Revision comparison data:

▼▼▼

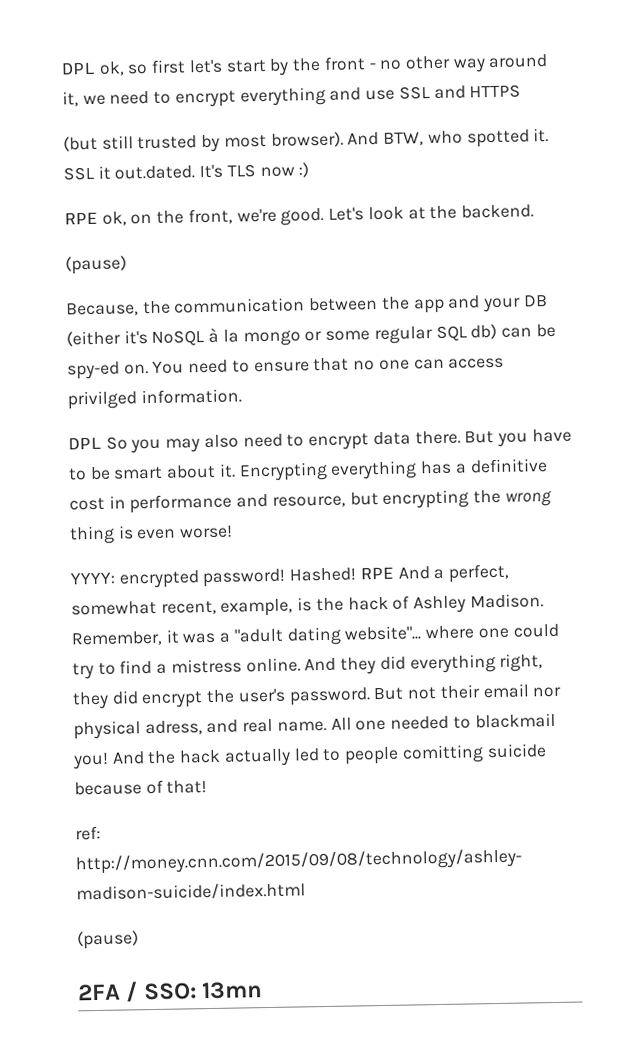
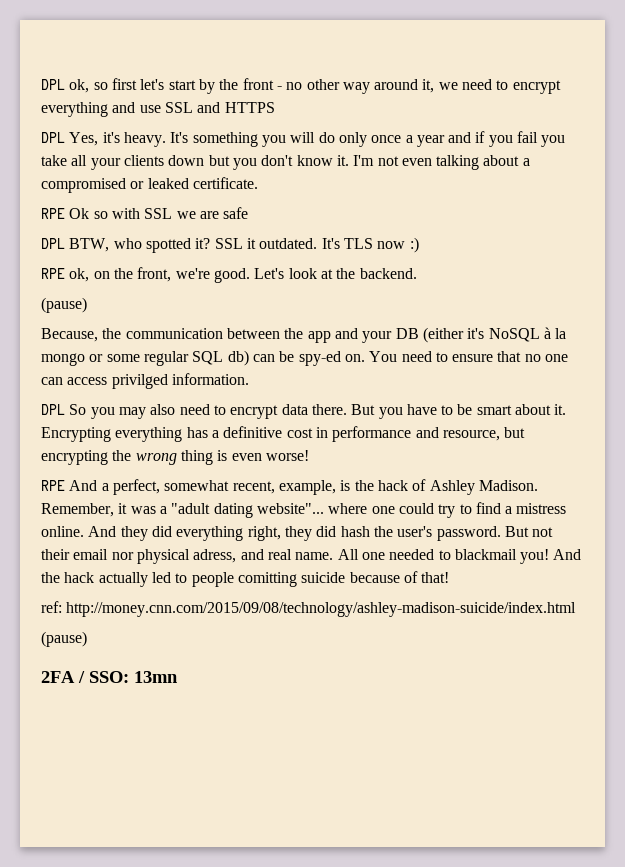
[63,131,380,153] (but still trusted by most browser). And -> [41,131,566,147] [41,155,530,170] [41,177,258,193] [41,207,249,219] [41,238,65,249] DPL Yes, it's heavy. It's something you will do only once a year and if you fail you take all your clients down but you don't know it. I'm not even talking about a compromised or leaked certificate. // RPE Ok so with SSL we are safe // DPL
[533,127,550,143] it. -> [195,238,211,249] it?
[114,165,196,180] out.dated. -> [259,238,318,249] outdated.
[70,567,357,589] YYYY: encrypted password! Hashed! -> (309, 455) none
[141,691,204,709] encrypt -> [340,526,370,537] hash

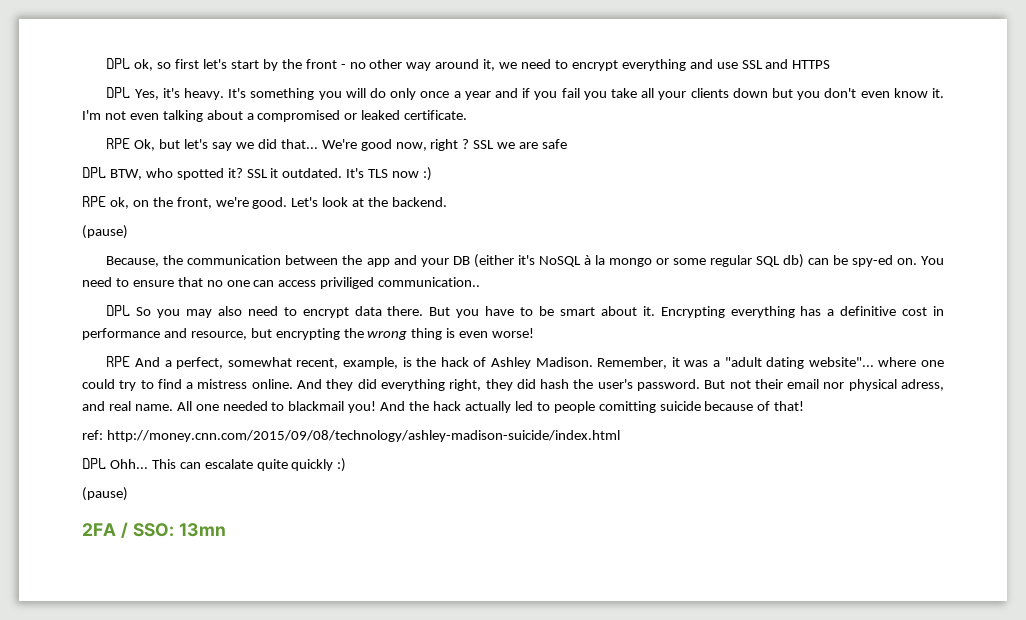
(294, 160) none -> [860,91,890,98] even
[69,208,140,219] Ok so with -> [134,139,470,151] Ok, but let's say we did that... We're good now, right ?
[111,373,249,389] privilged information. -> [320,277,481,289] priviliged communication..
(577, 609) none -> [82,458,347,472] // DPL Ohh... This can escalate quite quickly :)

▲▲▲

What you will do.
Report how many lines of the data contain the word "with", using the number alone.

Solution to this exercise.
2